Khaled Dembélé trouve que l’organisation des élections peut être un facteur de propagation si seulement les mesures-barrières ne sont pas strictement respectées le jour des scrutins. Toutefois, elle estime que cela ne peut pas être la seule cause de la propagation du moment où ces mesures-barrières ne sont pas toujours respectées par la population comme il se doit. En plus de ça, l’économiste-chercheur a signalé le manque d’anticipation dans les préparations pour faire face à la menace. Cela, bien que beaucoup de dispositions aient été prises par le gouvernement à l’alerte de l’OMS.

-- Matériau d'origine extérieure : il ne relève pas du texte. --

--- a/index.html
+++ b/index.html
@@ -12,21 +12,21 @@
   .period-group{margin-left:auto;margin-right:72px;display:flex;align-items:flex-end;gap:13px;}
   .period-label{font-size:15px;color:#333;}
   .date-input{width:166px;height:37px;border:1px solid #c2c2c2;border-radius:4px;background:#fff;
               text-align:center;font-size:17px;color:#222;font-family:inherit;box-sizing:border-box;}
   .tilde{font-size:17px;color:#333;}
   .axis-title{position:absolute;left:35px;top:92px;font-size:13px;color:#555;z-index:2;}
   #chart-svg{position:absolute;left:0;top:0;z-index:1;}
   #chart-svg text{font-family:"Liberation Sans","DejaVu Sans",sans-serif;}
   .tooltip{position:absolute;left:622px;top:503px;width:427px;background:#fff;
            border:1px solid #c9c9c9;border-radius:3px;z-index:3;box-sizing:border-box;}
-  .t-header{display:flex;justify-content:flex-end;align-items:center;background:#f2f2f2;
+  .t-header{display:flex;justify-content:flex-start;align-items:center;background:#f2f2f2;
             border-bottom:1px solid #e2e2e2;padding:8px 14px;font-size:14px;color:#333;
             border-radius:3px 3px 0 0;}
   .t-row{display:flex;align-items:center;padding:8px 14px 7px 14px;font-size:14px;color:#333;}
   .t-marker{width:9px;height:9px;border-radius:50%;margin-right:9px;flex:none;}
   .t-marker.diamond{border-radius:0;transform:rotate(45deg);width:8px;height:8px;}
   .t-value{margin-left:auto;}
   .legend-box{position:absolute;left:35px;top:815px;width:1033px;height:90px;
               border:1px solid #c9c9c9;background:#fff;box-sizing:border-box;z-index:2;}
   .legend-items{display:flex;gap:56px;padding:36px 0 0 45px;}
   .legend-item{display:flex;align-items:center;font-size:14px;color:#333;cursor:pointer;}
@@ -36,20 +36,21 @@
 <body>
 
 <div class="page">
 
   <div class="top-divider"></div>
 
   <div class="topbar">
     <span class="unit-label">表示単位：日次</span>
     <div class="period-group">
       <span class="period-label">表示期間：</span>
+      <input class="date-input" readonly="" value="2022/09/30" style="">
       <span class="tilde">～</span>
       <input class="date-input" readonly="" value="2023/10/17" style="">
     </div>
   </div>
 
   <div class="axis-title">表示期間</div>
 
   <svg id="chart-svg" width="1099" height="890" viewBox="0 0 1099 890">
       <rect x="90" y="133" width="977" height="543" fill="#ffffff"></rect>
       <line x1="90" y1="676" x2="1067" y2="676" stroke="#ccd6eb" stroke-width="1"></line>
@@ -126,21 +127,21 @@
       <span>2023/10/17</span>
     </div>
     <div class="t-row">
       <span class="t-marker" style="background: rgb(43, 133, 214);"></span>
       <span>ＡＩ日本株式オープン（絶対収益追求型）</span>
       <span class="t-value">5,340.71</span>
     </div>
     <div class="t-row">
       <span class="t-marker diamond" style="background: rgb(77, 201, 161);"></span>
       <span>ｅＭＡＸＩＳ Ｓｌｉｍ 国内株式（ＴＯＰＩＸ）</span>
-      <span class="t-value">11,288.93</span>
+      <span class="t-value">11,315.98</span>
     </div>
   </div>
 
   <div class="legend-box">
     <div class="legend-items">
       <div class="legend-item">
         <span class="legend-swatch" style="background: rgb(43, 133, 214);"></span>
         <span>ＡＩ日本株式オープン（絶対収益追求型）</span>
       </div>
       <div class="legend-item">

Selon Khaled, l’entrée du Covid19 au Mali, quelques mois après sa propagation dans beaucoup de pays, devait être un avantage en termes de préparation, aussi bien, sur le plan préventif que de prises en charge d’éventuels cas positifs.
Au-delà de son impact sur la santé publique, Khaled Dembélé a signalé que cette situation épidémiologique va fortement jouer sur l’économie, surtout que l’informelle représente près de 60 % au Mali. À l’en croire, les mesures de restriction et de distanciation vont impacter négativement sur les activités de commerce. Cela, sans compter aussi les conséquences économiques de la fermeture des marchés. Elle a attiré l’attention sur la réduction des volumes d’importation et d’exportation imposée par la fermeture des frontières. Une situation qui aura, selon elle, un impact considérable sur les recettes publiques sachant qu’en fin 2019, la capacité de recouvrement de ces recettes au Mali était seulement de 50 %. Alors que ce sont ces recettes publiques qui servent à financer la plupart des dépenses publiques, a-t-elle signalé.
Pour plus mettre l’accent sur l’impact de cette pandémie sur l’économie malienne, Dembélé a noté que les mesures du gouvernement consistant à réorienter certaines allocations budgétaires vers le secteur de la santé vont également avoir beaucoup d’autres conséquences. À ses dires, tout est prioritaire au Mali. Donc, prendre des budgets qui étaient destinés à autre chose pour les ajouter à celui de la santé ne fera que créer des problèmes au niveau de ces secteurs.
Pour finir, elle ajoute que beaucoup de discours ont été tenus à propos de l’assistance des personnes démunies en cette période de crise sanitaire, mais que le problème est la soutenabilité budgétaire de ces mesures. Chose qui n’est pas évaluée, selon elle.